=== THE DATA ===
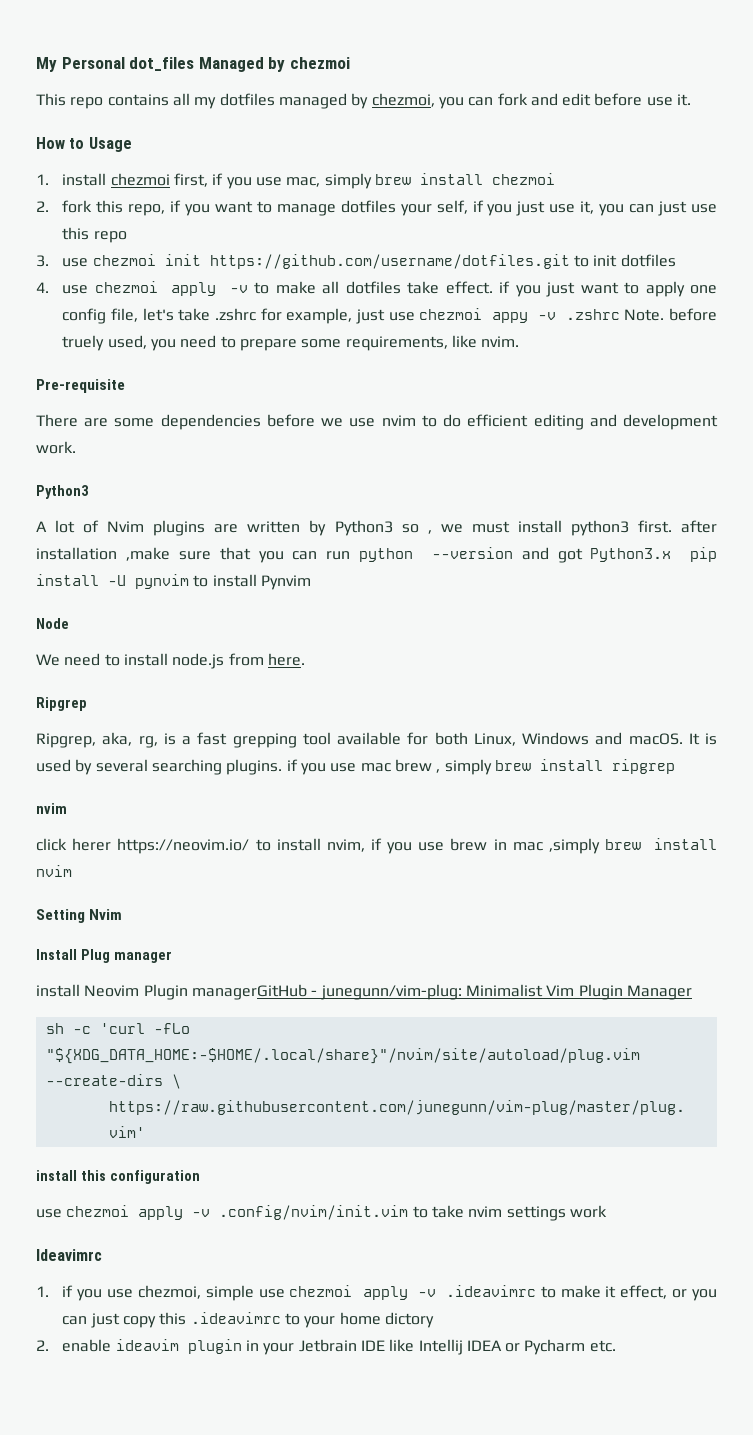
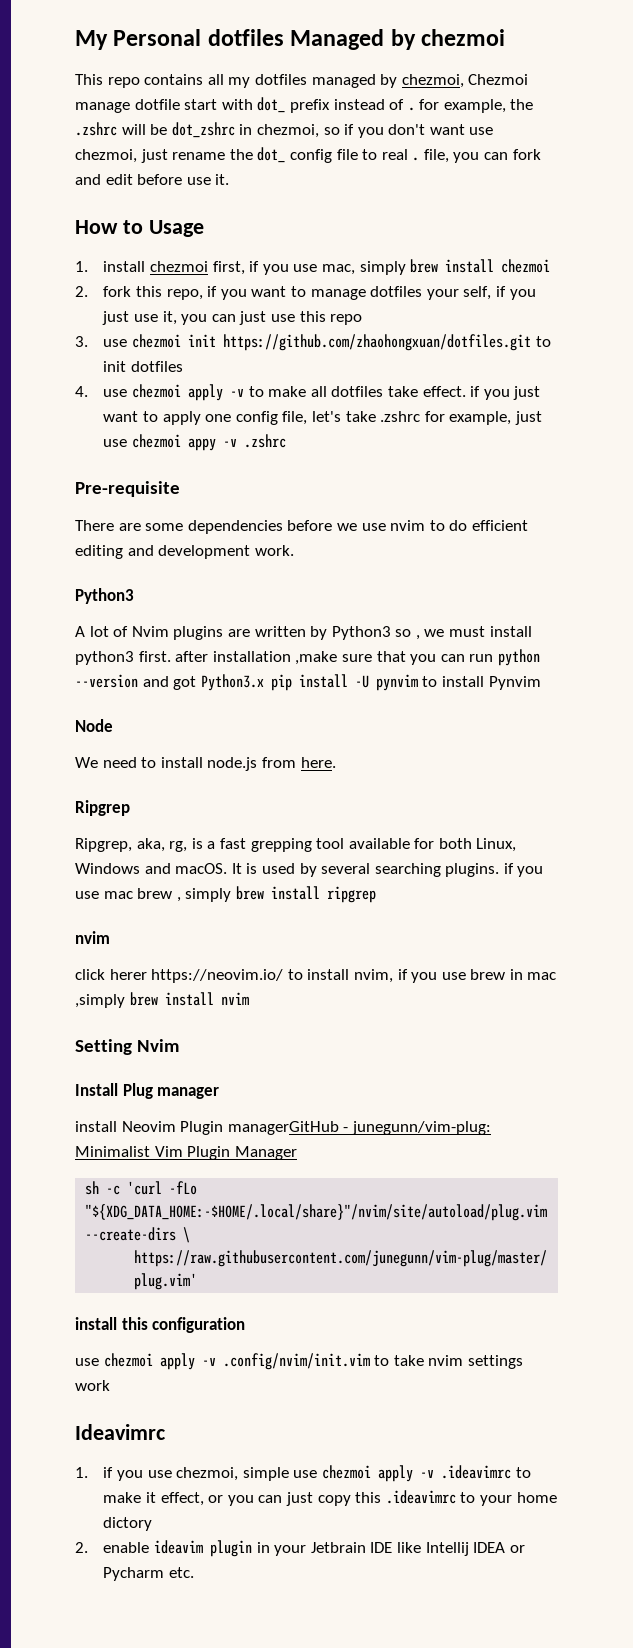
[129,57,195,71] dot_files -> [207,29,284,46] dotfiles
(435, 100) none -> [468,74,529,85] [75,97,534,113] [75,122,494,138] [75,147,449,163] Chezmoi manage dotfile start with dot_ prefix instead of . for example, the .zshrc will be dot_zshrc in chezmoi, so if you don't want use chezmoi, just rename the dot_ config file to real . file,
[209,254,570,269] https://github.com/username/dotfiles.git -> [223,334,532,351] https://github.com/zhaohongxuan/dotfiles.git
[624,308,717,321] [62,335,520,351] Note. before truely used, you need to prepare some requirements, like nvim. -> (287, 441) none

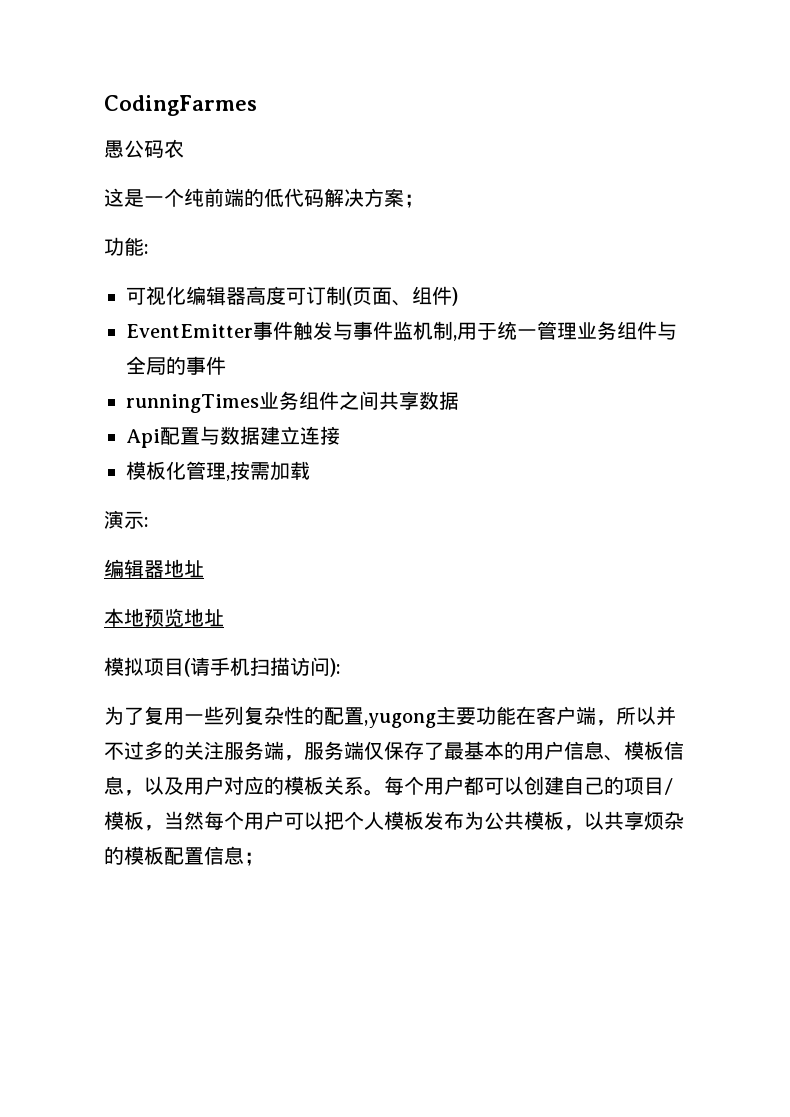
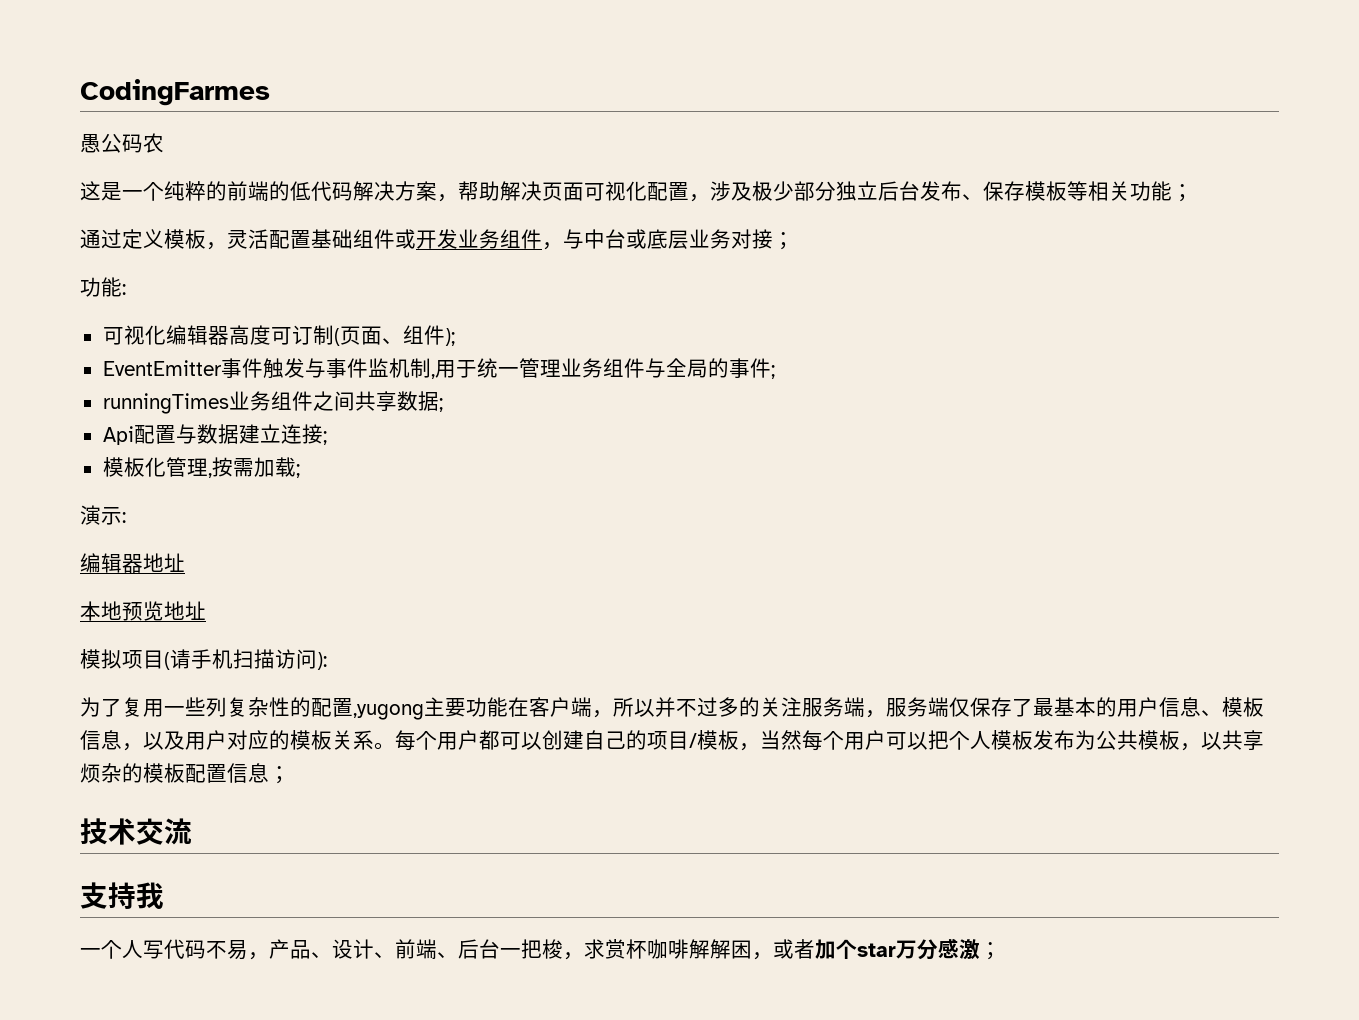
(204, 197) none -> [185,181,227,201] 粹的
(404, 197) none -> [437,181,1193,202] [80,229,773,250] ，帮助解决页面可视化配置，涉及极少部分独立后台发布、保存模板等相关功能； // 通过定义模板，灵活配置基础组件或开发业务组件，与中台或底层业务对接
[452,287,458,306] ) -> [444,328,455,346] );
(226, 365) none -> [770,365,775,379] ;
(459, 400) none -> [438,398,443,412] ;
(340, 435) none -> [322,431,327,445] ;
(310, 470) none -> [295,464,300,478] ;
(264, 859) none -> [80,818,192,845] [80,882,164,909] [80,938,1001,960] // 技术交流 // 支持我 // 一个人写代码不易，产品、设计、前端、后台一把梭，求赏杯咖啡解解困，或者加个star万分感激；

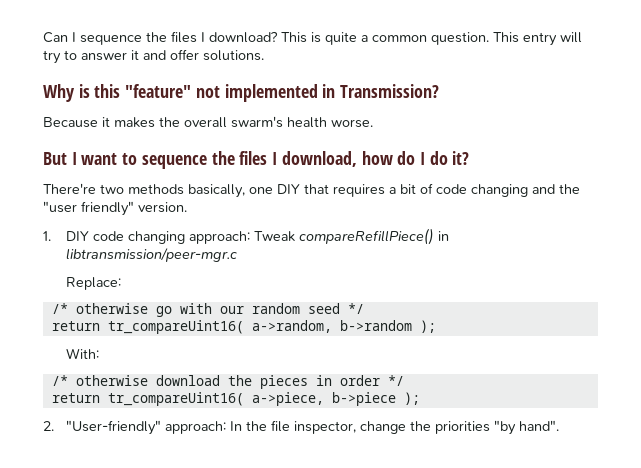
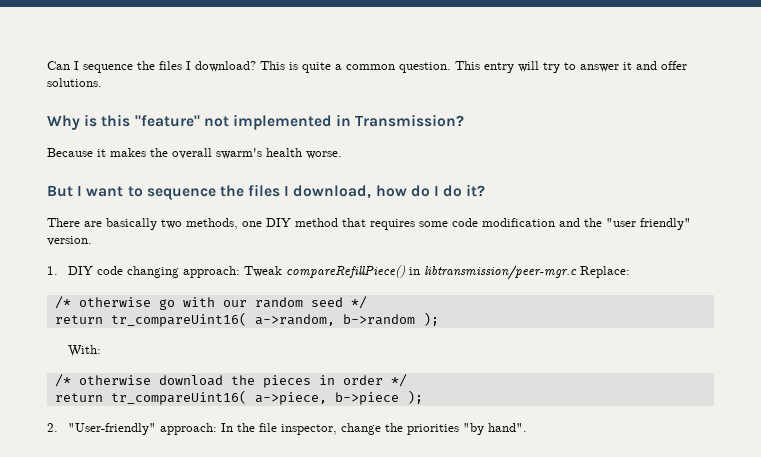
[43,183,245,198] There're two methods basically, -> [47,218,238,230] There are basically two methods,
(300, 189) none -> [295,218,338,227] method
[389,183,528,197] a bit of code changing -> [419,218,555,227] some code modification
(239, 255) // -> (577, 272) none

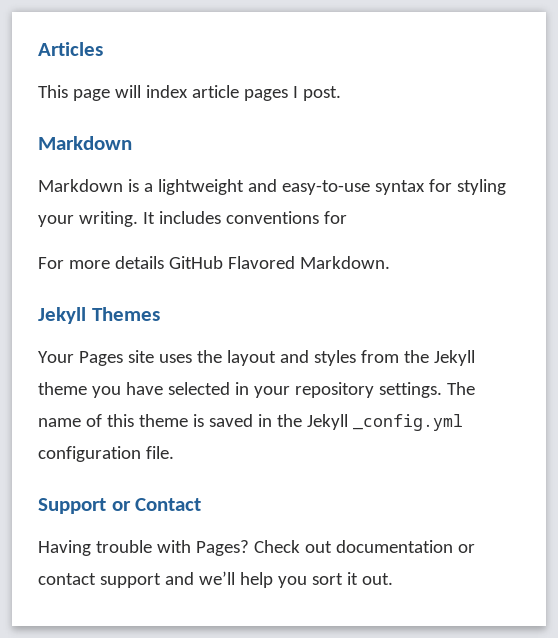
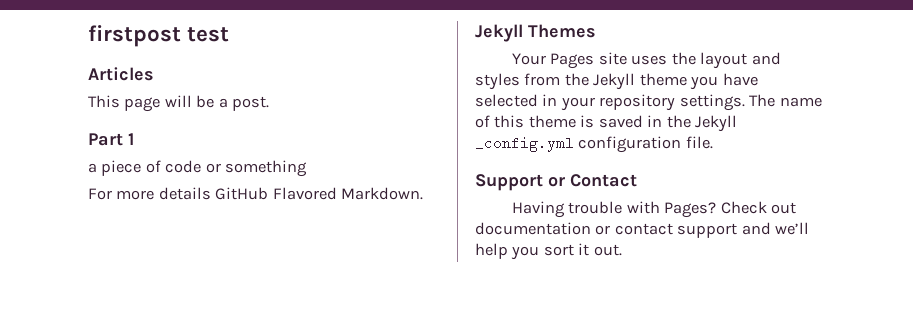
(38, 49) none -> [88,25,230,47] firstpost test //
[145,85,341,101] [38,136,132,150] [38,179,506,195] [38,211,347,227] index article pages I post. // Markdown // Markdown is a lightweight and easy-to-use syntax for styling your writing. It includes conventions for -> [196,95,270,111] [88,133,134,146] [88,160,308,177] be a post. // Part 1 // a piece of code or something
===
• [EXERCISE GOAL] Please reproduce the records above exactly, leaving out every picture.

• [OUTPUT FOR THIS TASK]
[129,57,195,71] dot_files -> [207,29,284,46] dotfiles
(435, 100) none -> [468,74,529,85] [75,97,534,113] [75,122,494,138] [75,147,449,163] Chezmoi manage dotfile start with dot_ prefix instead of . for example, the .zshrc will be dot_zshrc in chezmoi, so if you don't want use chezmoi, just rename the dot_ config file to real . file,
[209,254,570,269] https://github.com/username/dotfiles.git -> [223,334,532,351] https://github.com/zhaohongxuan/dotfiles.git
[624,308,717,321] [62,335,520,351] Note. before truely used, you need to prepare some requirements, like nvim. -> (287, 441) none

(204, 197) none -> [185,181,227,201] 粹的
(404, 197) none -> [437,181,1193,202] [80,229,773,250] ，帮助解决页面可视化配置，涉及极少部分独立后台发布、保存模板等相关功能； // 通过定义模板，灵活配置基础组件或开发业务组件，与中台或底层业务对接
[452,287,458,306] ) -> [444,328,455,346] );
(226, 365) none -> [770,365,775,379] ;
(459, 400) none -> [438,398,443,412] ;
(340, 435) none -> [322,431,327,445] ;
(310, 470) none -> [295,464,300,478] ;
(264, 859) none -> [80,818,192,845] [80,882,164,909] [80,938,1001,960] // 技术交流 // 支持我 // 一个人写代码不易，产品、设计、前端、后台一把梭，求赏杯咖啡解解困，或者加个star万分感激；

[43,183,245,198] There're two methods basically, -> [47,218,238,230] There are basically two methods,
(300, 189) none -> [295,218,338,227] method
[389,183,528,197] a bit of code changing -> [419,218,555,227] some code modification
(239, 255) // -> (577, 272) none

(38, 49) none -> [88,25,230,47] firstpost test //
[145,85,341,101] [38,136,132,150] [38,179,506,195] [38,211,347,227] index article pages I post. // Markdown // Markdown is a lightweight and easy-to-use syntax for styling your writing. It includes conventions for -> [196,95,270,111] [88,133,134,146] [88,160,308,177] be a post. // Part 1 // a piece of code or something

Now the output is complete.